WHAT THE EXERCISE ASKS -
From the data that follows, print exactly the lines starting at the one containing "30 | TOTAL MODIFICACIONS: 23,163.78" and ending at the one containing "Avg | Fee: 1,676.4 -> 22,645.6"; include both of them and nothing more.

[Extracted data entries]
=== Begin Enclosure ===
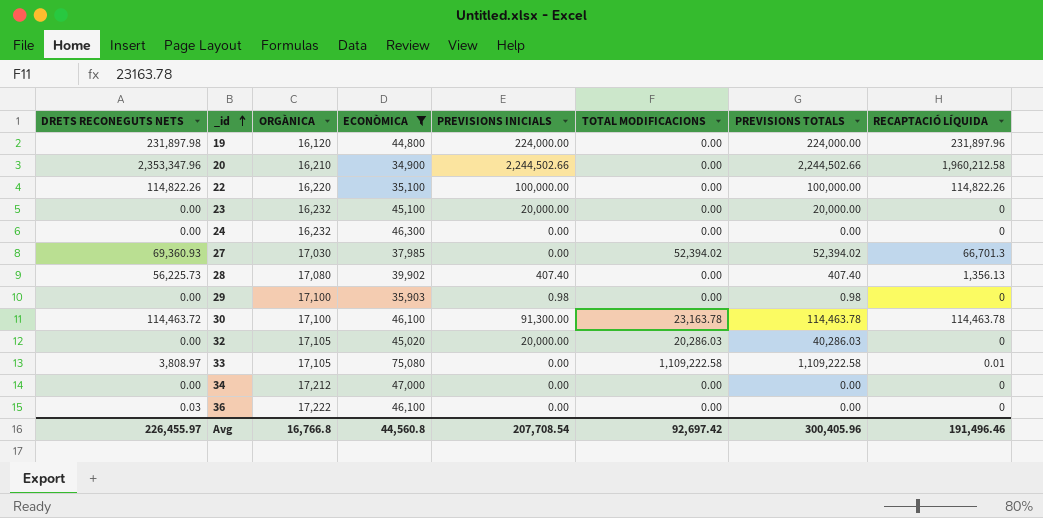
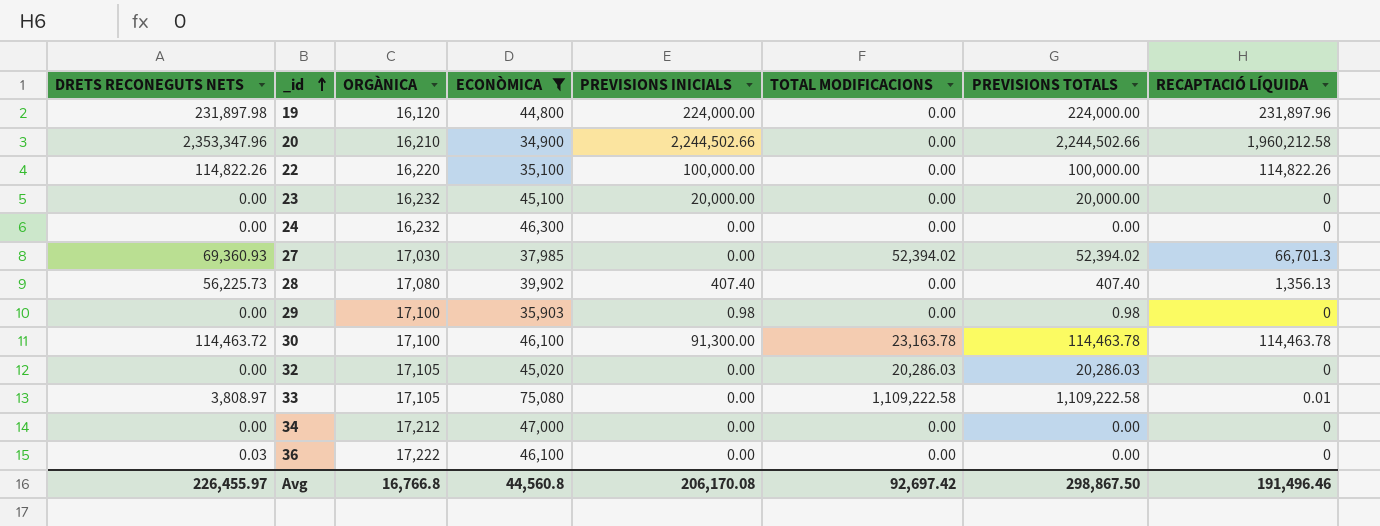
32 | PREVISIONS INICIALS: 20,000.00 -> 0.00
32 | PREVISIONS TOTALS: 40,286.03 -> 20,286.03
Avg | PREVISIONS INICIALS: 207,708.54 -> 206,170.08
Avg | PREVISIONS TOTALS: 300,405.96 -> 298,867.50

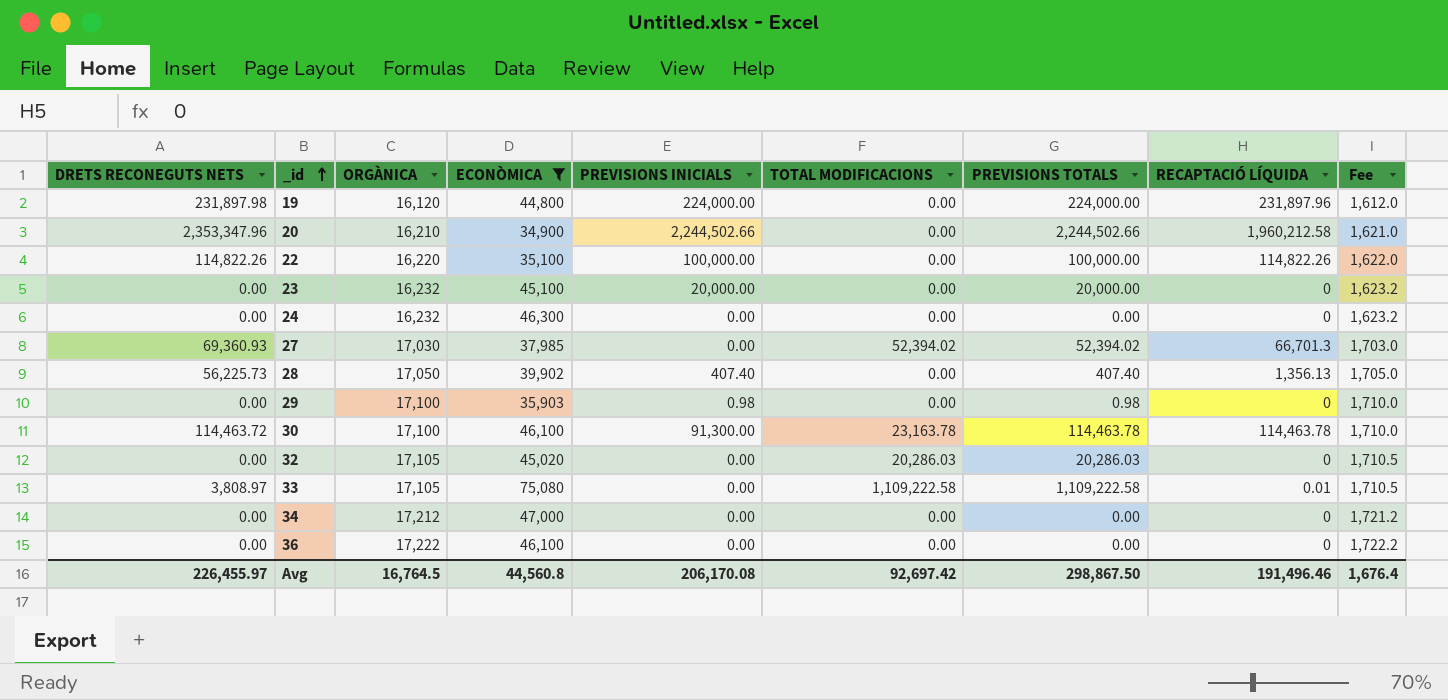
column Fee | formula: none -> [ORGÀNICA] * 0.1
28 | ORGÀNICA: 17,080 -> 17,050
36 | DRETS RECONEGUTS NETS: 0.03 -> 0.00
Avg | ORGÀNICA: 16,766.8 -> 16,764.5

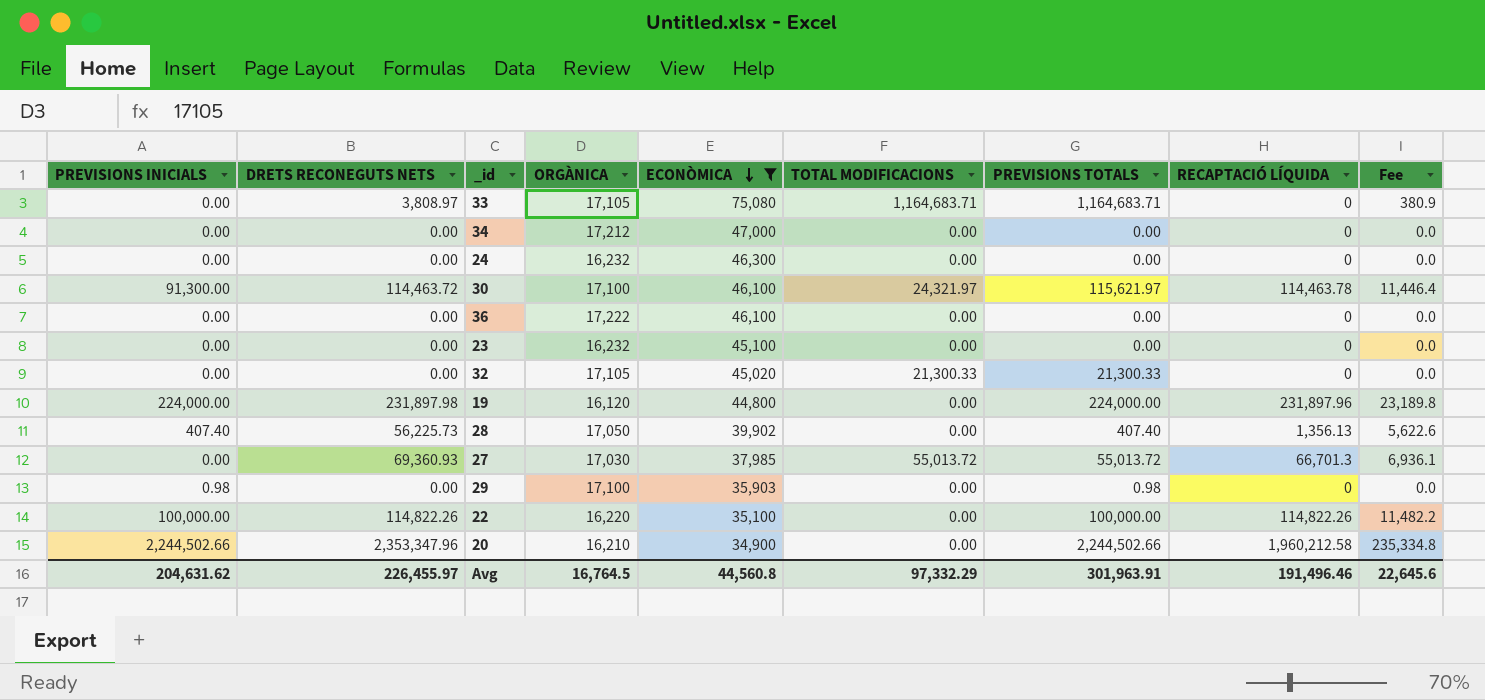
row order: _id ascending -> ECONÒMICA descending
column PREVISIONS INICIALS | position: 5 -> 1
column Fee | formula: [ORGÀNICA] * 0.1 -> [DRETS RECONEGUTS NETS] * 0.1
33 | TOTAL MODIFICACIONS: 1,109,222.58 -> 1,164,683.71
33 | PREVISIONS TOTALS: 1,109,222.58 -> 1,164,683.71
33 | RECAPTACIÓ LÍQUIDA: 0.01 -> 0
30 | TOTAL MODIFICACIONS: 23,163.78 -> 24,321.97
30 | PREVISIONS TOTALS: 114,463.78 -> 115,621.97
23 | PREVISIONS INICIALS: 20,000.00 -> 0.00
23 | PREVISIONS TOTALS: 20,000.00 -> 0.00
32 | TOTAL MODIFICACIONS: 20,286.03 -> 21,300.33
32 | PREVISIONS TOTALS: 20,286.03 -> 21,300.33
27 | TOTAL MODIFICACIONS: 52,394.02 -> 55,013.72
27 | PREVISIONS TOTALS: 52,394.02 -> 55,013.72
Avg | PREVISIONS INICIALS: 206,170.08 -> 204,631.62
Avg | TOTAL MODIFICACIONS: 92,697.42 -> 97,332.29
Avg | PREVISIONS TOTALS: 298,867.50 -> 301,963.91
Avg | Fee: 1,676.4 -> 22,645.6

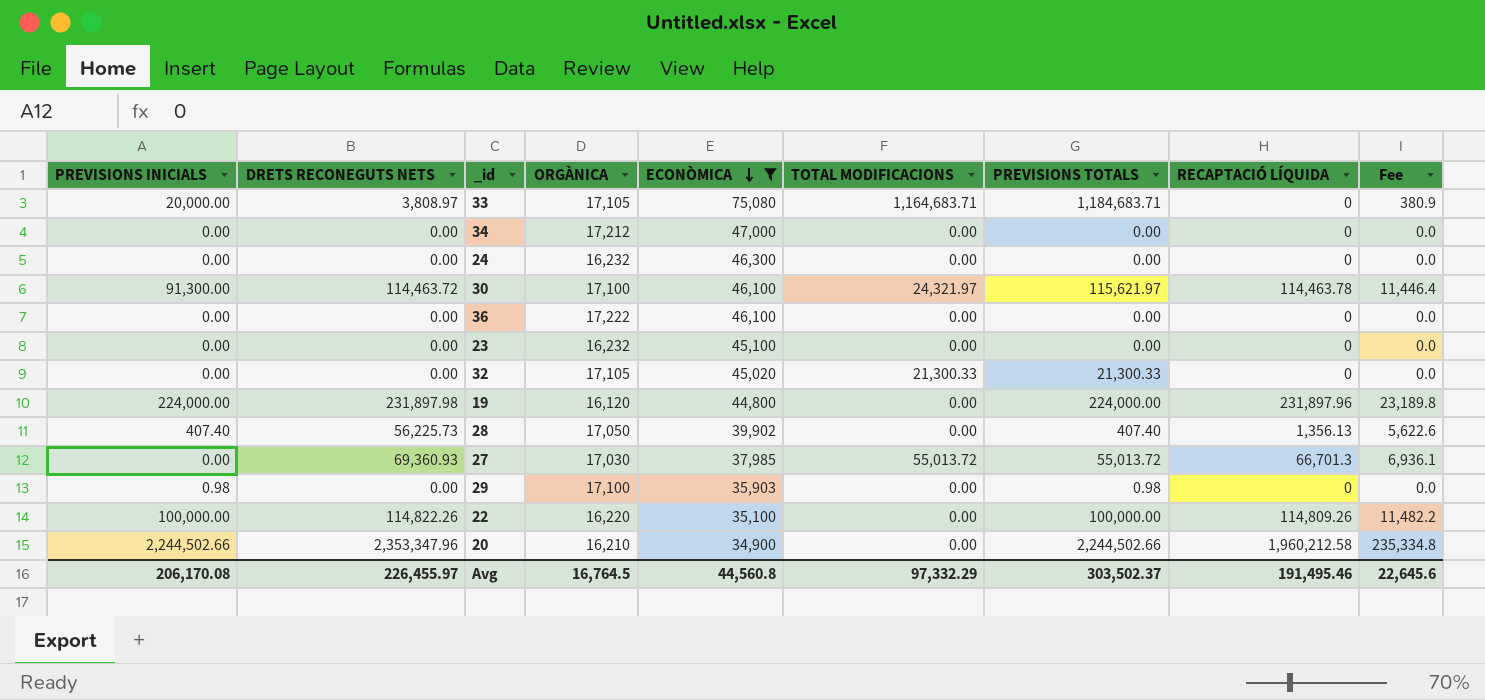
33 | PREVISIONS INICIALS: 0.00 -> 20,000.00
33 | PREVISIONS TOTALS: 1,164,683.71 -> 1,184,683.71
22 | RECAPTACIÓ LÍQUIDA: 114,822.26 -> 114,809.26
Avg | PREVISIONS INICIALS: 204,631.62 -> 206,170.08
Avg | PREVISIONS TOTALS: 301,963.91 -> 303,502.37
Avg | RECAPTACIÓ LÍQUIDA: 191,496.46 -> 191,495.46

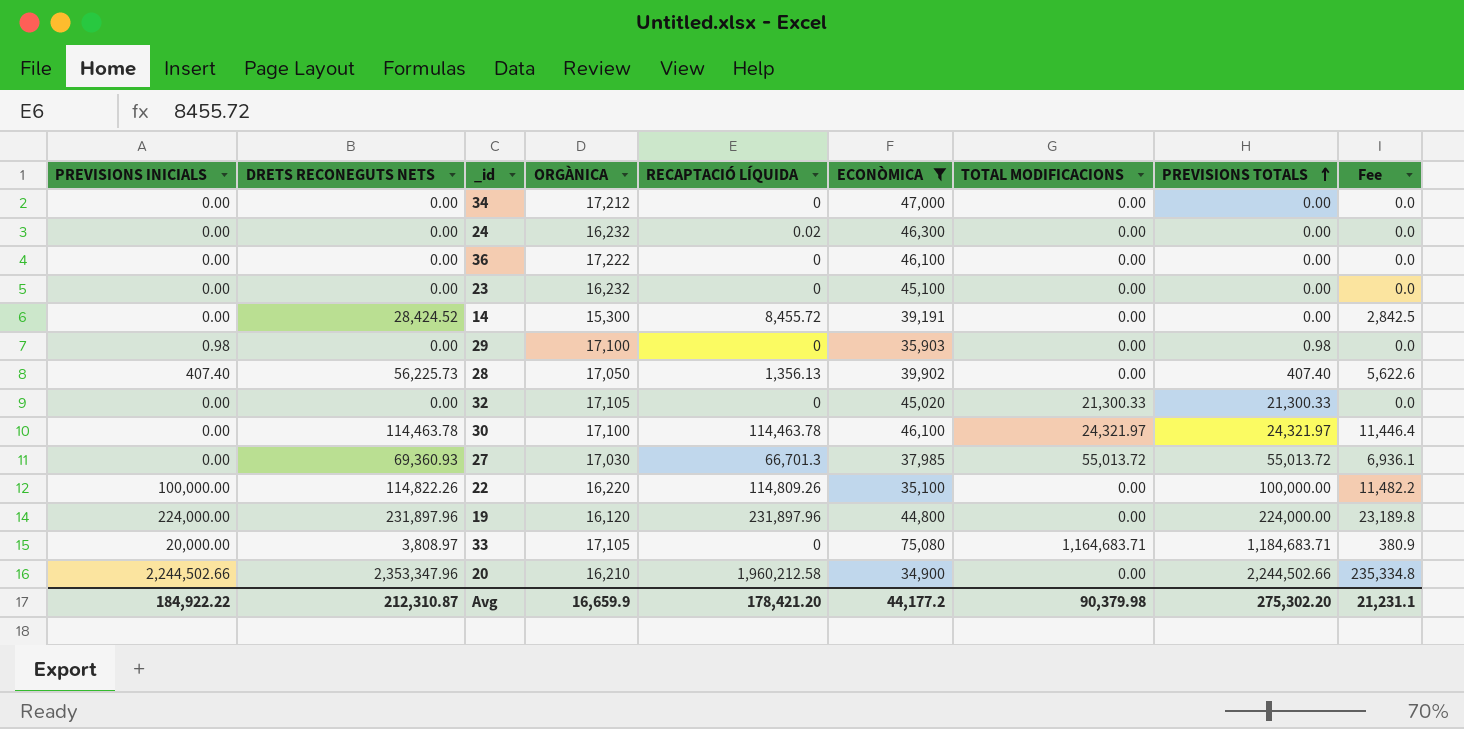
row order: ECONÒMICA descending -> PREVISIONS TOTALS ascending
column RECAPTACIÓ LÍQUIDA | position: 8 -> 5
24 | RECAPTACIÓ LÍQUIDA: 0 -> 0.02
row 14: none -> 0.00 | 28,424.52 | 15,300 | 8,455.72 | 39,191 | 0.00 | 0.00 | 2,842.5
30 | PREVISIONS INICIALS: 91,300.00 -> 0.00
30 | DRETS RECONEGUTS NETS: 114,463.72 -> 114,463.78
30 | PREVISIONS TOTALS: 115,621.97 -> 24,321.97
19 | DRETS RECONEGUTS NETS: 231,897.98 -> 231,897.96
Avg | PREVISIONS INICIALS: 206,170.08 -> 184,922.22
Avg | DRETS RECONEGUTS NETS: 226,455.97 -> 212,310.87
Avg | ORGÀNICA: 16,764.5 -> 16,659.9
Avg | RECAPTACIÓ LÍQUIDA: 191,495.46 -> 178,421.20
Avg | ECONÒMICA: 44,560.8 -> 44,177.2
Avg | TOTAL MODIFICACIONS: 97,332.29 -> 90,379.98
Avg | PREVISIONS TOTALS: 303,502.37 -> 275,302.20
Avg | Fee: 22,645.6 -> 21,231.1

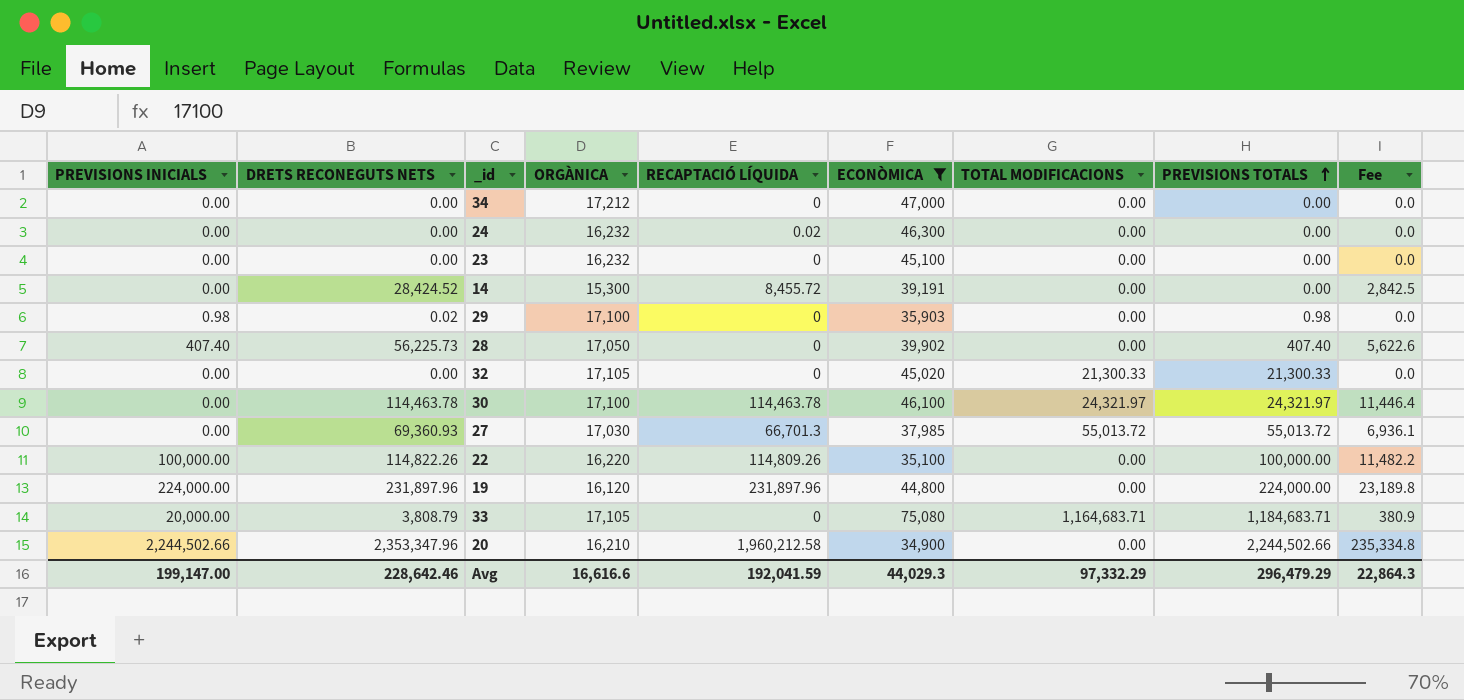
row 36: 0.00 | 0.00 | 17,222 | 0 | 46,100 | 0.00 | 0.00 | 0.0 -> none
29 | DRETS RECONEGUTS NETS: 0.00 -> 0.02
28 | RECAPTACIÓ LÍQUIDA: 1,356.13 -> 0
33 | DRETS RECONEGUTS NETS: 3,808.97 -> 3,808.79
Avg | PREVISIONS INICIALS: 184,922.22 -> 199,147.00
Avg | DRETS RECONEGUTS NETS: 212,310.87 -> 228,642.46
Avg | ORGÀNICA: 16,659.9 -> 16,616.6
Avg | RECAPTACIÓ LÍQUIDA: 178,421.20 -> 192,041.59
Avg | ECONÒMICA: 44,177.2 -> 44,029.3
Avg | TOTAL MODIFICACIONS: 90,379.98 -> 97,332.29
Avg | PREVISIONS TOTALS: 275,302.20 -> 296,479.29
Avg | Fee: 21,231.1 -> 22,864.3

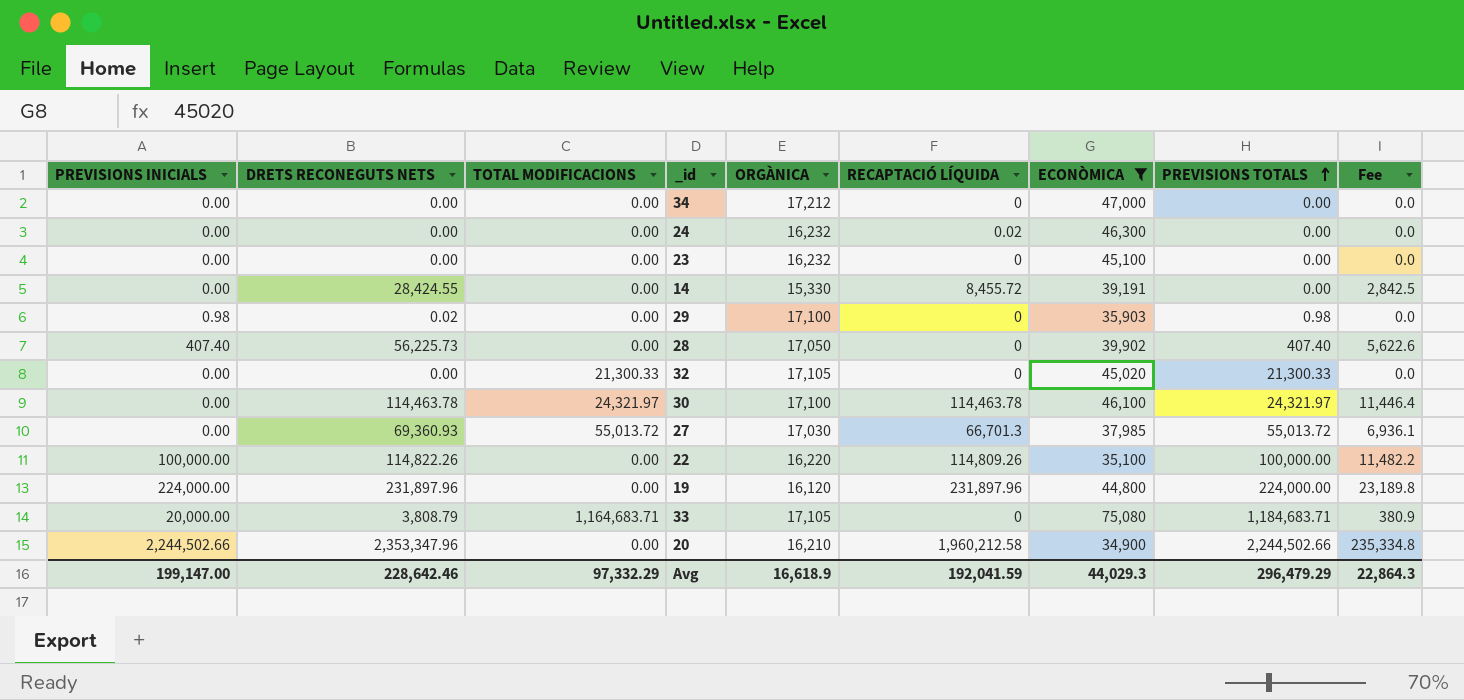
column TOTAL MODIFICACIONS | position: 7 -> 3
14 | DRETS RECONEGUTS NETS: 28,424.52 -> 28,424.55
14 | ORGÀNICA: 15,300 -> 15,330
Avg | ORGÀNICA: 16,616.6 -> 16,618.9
=== End Enclosure ===
OUTPUT BELOW -
30 | TOTAL MODIFICACIONS: 23,163.78 -> 24,321.97
30 | PREVISIONS TOTALS: 114,463.78 -> 115,621.97
23 | PREVISIONS INICIALS: 20,000.00 -> 0.00
23 | PREVISIONS TOTALS: 20,000.00 -> 0.00
32 | TOTAL MODIFICACIONS: 20,286.03 -> 21,300.33
32 | PREVISIONS TOTALS: 20,286.03 -> 21,300.33
27 | TOTAL MODIFICACIONS: 52,394.02 -> 55,013.72
27 | PREVISIONS TOTALS: 52,394.02 -> 55,013.72
Avg | PREVISIONS INICIALS: 206,170.08 -> 204,631.62
Avg | TOTAL MODIFICACIONS: 92,697.42 -> 97,332.29
Avg | PREVISIONS TOTALS: 298,867.50 -> 301,963.91
Avg | Fee: 1,676.4 -> 22,645.6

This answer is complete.